Monday, June 17Royal Holloway's offical student publication, est. 1986

Worth Every Penny

Last night saw the opening performance of the Savoy Opera Society’s ‘The Threepenny Opera.’ The show took on a unique and thought-provoking perspective, brilliantly interpreted and directed by Rafael Aptroot.

Aptroot set the show in a Post-Brexit world, moving away from Bertholt Brecht’s original Victorian setting. This modernised form was used to deliberately convey how our values have returned to those exercised by the Victorians. The story follows the anti-heroic actions of the notorious gang-leader Macheath (Mack the Knife) and his relationship with naive and determined Polly Peachum, played by Abi Smith. The wrath of her father, Mr Peachum, leads to the imprisonment of Mack. Peachum’s attempts to have him hanged are stalled by chief of police Tiger Brown, played by Barney Nunn and the play ends with an unexpected twist. It is a story of beggars, whores, lies, and deceit, mingled with the comedy and satire of the Post-Brexit setting.

The set was simple yet used the space imaginatively. Two sheets were hung up, acting as curtains throughout the show.

They were used on several occasions as a surface on which to project some elusive shadow theatre. Light and dark were also played with at the end, when the whole cast turned their phone torches on Mack. This highlighted him in his despair, creating a tense and nervous atmosphere. The actors were dressed in clothes made from bin liners and their faces were painted white with colour on their lips and under their eyes. The costumes weren’t something I expected within an opera, but were extremely effective in highlighting the characters’ poverty.

I was impressed by the talent of the performers who were singing, acting, and even dancing simultaneously. Eli Maties’ performance of Jenny Diver combined all three of these elements which she handled with finesse. Her dance with Mack was a particularly striking and passionate moment. In her role as Polly Peachum, Abi Smith also delivered a well rounded performance. She successfully captured Polly’s naïve yet stubborn character and I was captivated by her vocally stunning solo performances. Miriam Endersby also sang beautifully in her role as the feisty Lucy Brown. Also noteworthy were the engaging interactions between Mr and Mrs Peachum, played by Will Davidson and Chloe Osmond. Davidson conveyed the dominating and hostile character of Mr Peachum with spirit, in an admirable performance.

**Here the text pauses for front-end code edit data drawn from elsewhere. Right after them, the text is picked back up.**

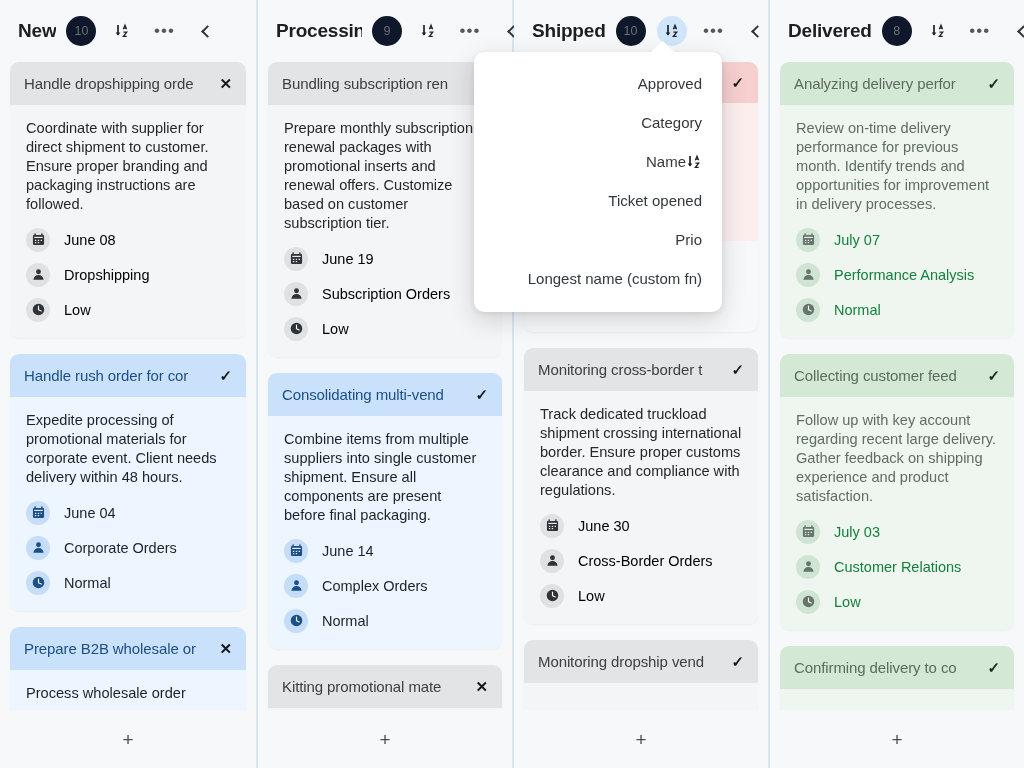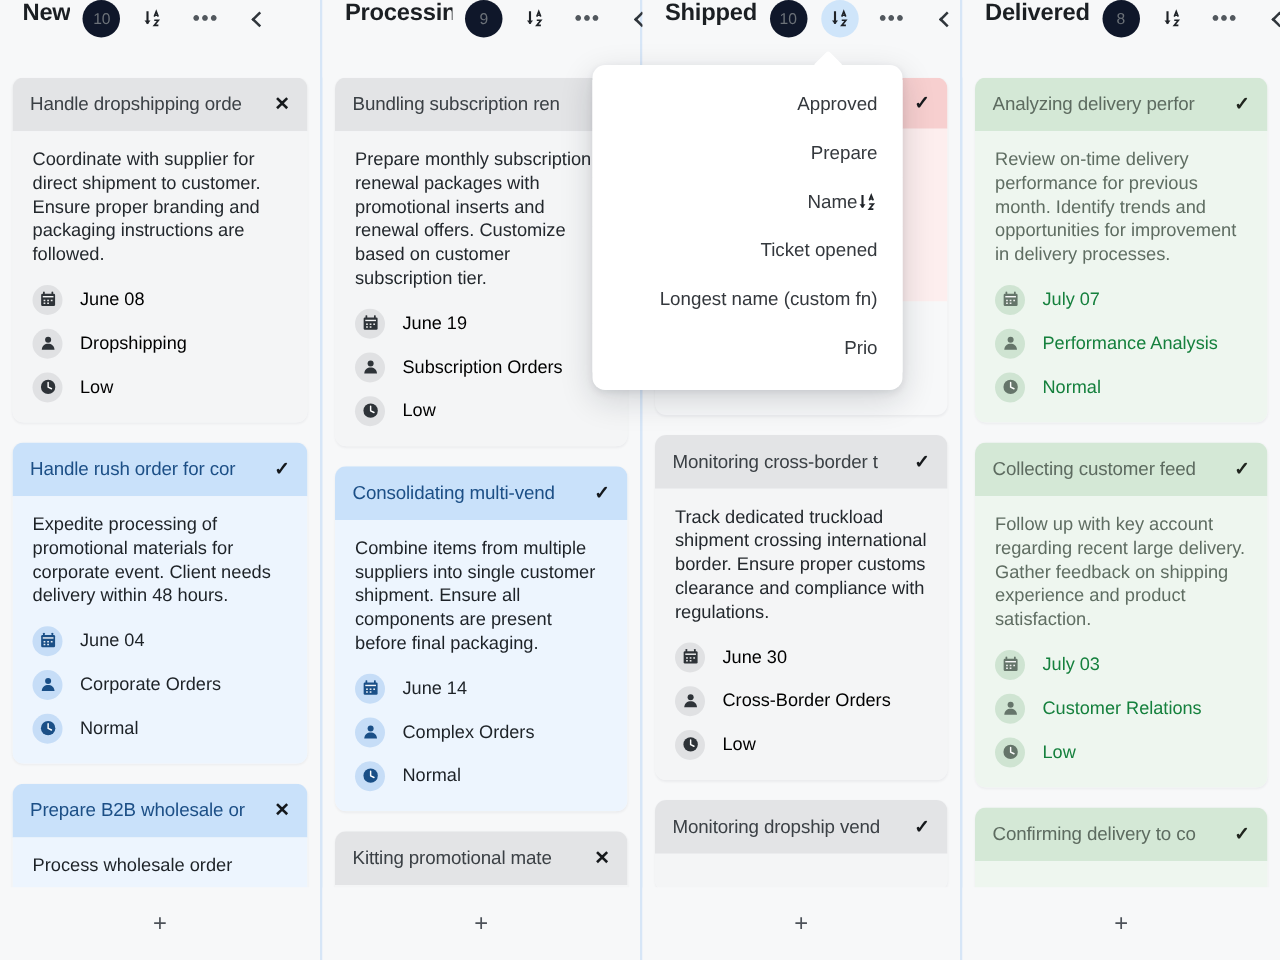--- a/index.html
+++ b/index.html
@@ -32,6 +32,7 @@
   .col-header {
     height: 62px;
     display: flex;
+    align-items: center;
     padding: 0 14px 0 18px;
     gap: 0;
     flex: 0 0 62px;

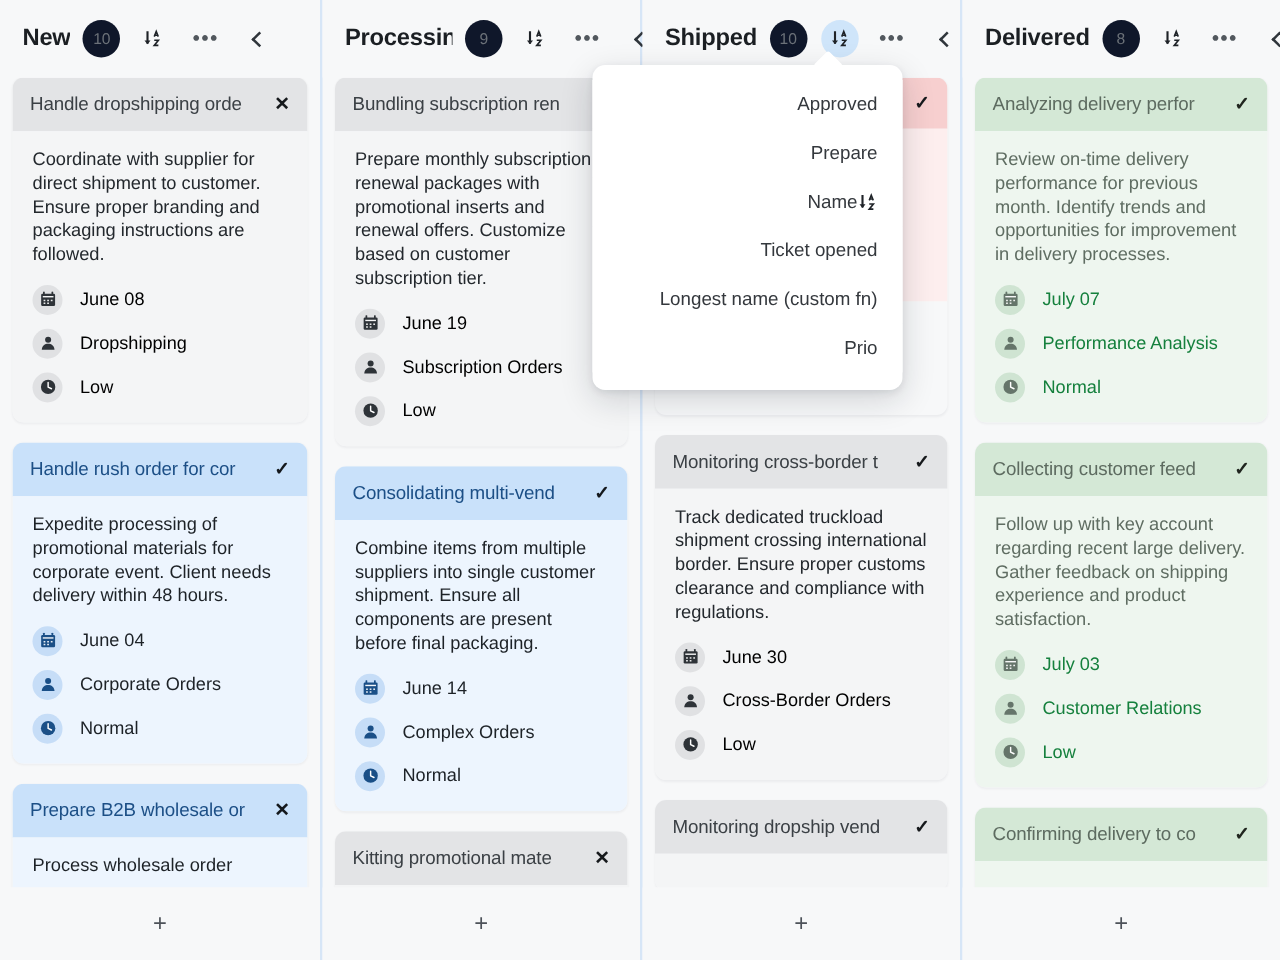--- a/index.html
+++ b/index.html
@@ -725,7 +725,7 @@
         <span>Approved</span>
       </div>
       <div class="menu-item">
-        <span>Prepare</span>
+        <span>Category</span>
       </div>
       <div class="menu-item">
         <span>Name</span>

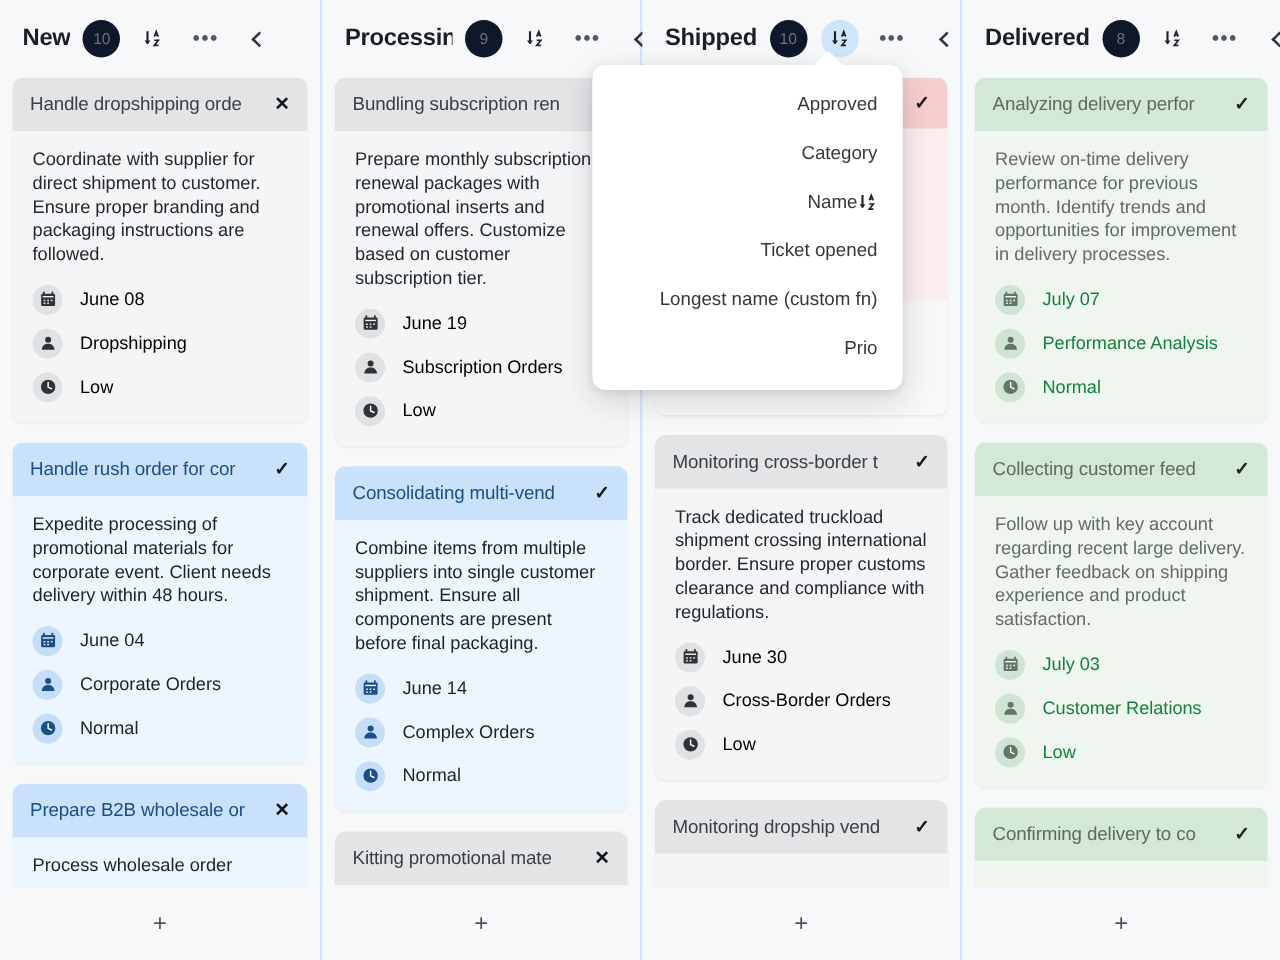--- a/index.html
+++ b/index.html
@@ -743,10 +743,10 @@
         <span>Ticket opened</span>
       </div>
       <div class="menu-item">
+        <span>Prio</span>
+      </div>
+      <div class="menu-item">
         <span>Longest name (custom fn)</span>
-      </div>
-      <div class="menu-item">
-        <span>Prio</span>
       </div>
     </div>
   </div>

The whole cast came together to create a memorable show. It was great to see all the actors playing a part, some even taking on two roles, and they all made the characters their own. When they came together as a chorus, they created some particularly mesmerising melodies. Sitting in the second row, the power of their voices and the beautifully tuned harmonies sent a shiver down my spine.

One of the highlights of the evening was the “Jealousy Duet” sung by Polly and Lucy. Both actresses showcased some beautiful vocal gymnastics and created a crisp and memorable performance. Their positioning on the side of the imprisoned Mack highlighted the rivalry between them, enhanced further by their equally matched stubbornness. Another notable section was the wedding scene, where the gang members’ lively interactions created a comically entertaining performance.

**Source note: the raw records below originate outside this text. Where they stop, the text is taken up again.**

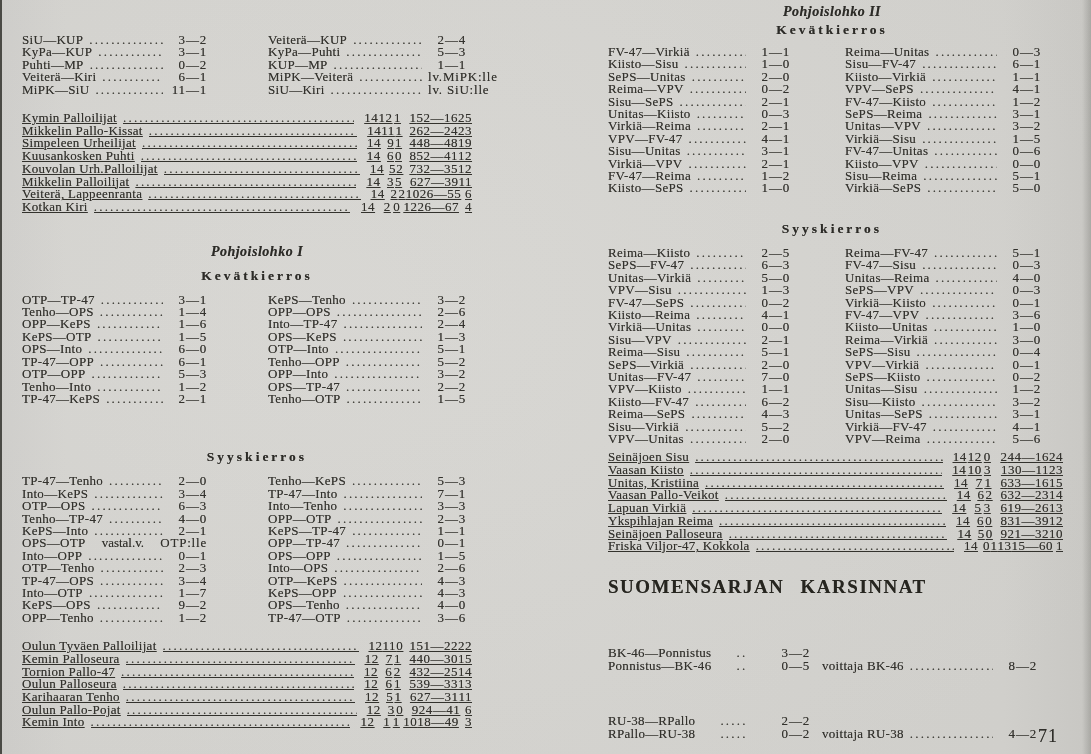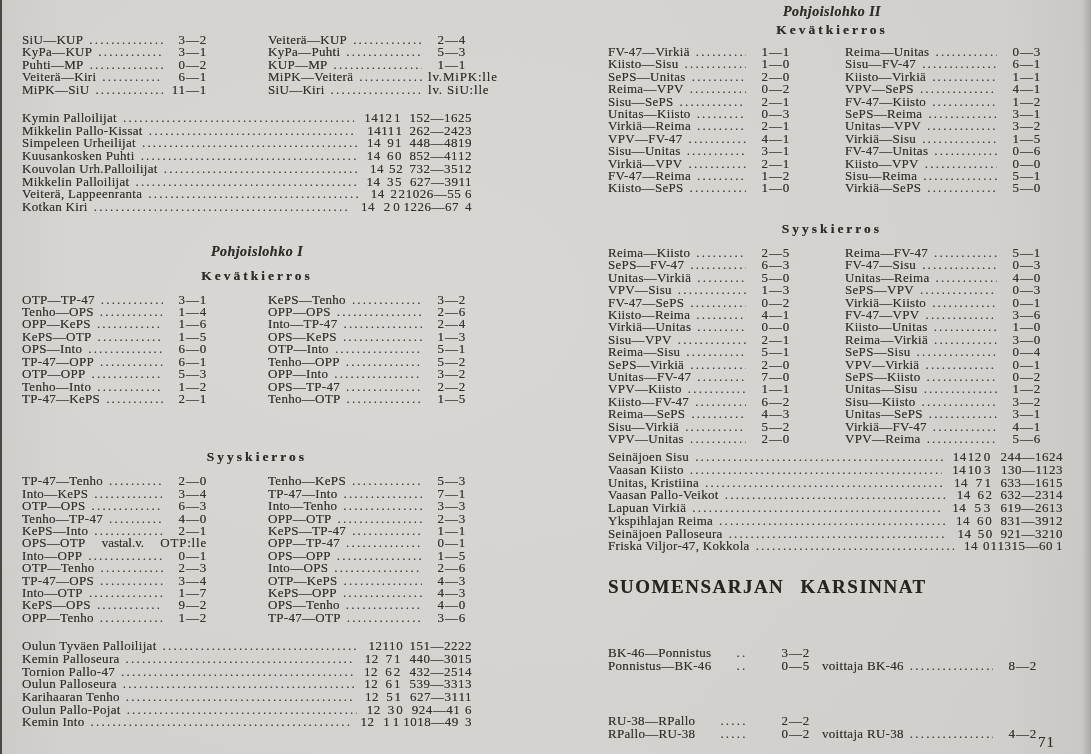--- a/index.html
+++ b/index.html
@@ -38,7 +38,7 @@
   .page-right .col1{width:182px;margin-right:55px;}
   .page-right .col2{width:196px;}
 
-  .standings{width:450px;}
+  .standings{width:450px;text-decoration:underline;}
   .page-right .standings{width:455px;}
   .num{text-align:right;white-space:nowrap;letter-spacing:0.5px;}
   .num.g{width:28px;}

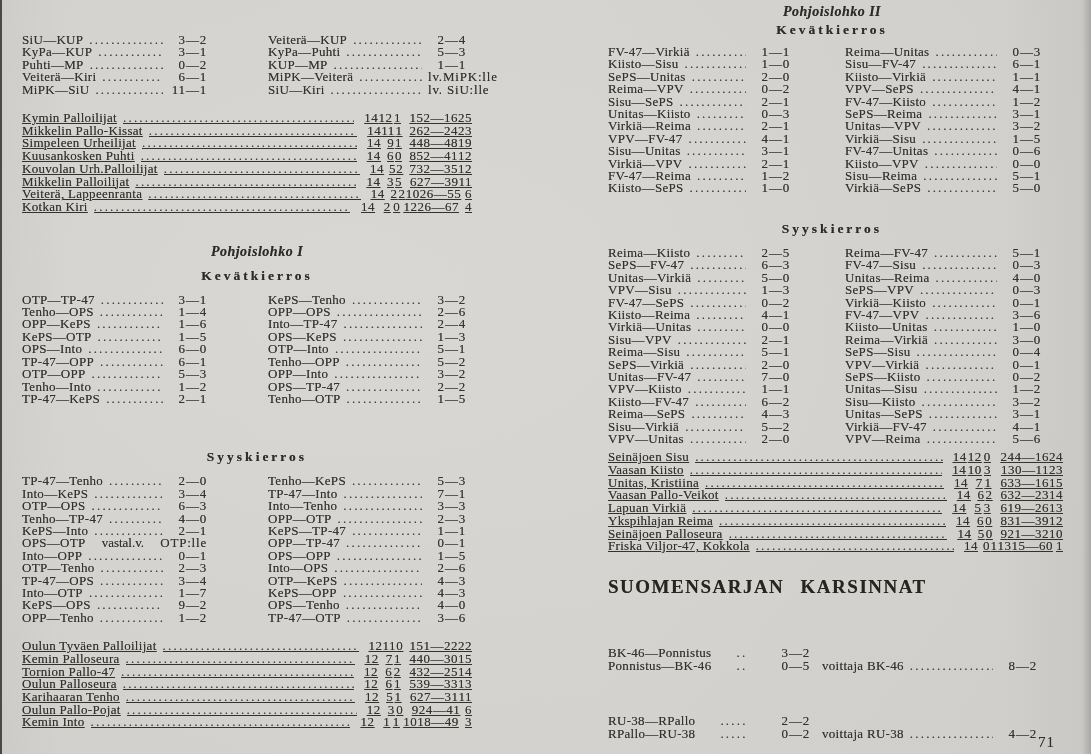--- a/index.html
+++ b/index.html
@@ -69,7 +69,7 @@
   .k-winner{margin-left:12px;width:215px;margin-top:48px;}
   .k-winner .row{line-height:13px;}
 
-  .page-number{position:absolute;left:1038px;top:726px;font-size:15px;letter-spacing:1px;color:#2f2e29;margin-top:8px;}
+  .page-number{position:absolute;left:1038px;top:726px;font-size:18px;letter-spacing:1px;color:#2f2e29;}
 </style>
 </head>
 <body>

A particularly humorous character in the show is Filch, played by Ned Sanders. This stuttering and nervous character won many laughs from the audience for his comically naïve remarks. His change of costume in Peachum’s shop came as a surprise, yet was enjoyed by the audience. The scenes jumped between these amusing moments and more solemn sections.

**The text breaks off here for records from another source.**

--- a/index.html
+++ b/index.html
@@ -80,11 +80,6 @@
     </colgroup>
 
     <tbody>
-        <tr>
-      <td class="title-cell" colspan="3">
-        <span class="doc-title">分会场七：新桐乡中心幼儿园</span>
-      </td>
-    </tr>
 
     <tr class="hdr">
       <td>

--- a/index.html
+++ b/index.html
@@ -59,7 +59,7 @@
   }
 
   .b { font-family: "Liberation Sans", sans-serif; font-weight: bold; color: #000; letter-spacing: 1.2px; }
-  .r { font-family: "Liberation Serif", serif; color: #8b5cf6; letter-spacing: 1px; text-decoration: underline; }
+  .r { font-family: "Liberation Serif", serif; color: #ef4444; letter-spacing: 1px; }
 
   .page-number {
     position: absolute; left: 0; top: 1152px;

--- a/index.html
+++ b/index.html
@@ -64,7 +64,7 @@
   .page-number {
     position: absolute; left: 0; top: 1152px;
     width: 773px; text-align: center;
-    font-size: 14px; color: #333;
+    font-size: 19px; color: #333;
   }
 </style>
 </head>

Joshua Buttery-Clements conveyed Mack’s fear before his hanging through a truly tragic and powerful performance of the “Death Message.” This shift between comedy and misfortune created a strange juxtaposition of emotions. However, I thoroughly enjoyed this variety and it kept me engaged throughout the show.

Huge congratulations to the cast for putting on a wonderfully thought provoking yet humorous show. They performed with high energy and it was great to see the interactions between the cast members in their respective roles. Commendation must also be given to crew; whose hard work built the foundations of the show. The band’s performance was also essential in shaping the production.

‘The Threepenny Opera’ is on until 19th November in Jane Holloway Hall. I highly recommend you buy a ticket to this wonderful show. Buy your tickets from the SU website or pay by cash on the door – I can assure you that the performance is worth every penny!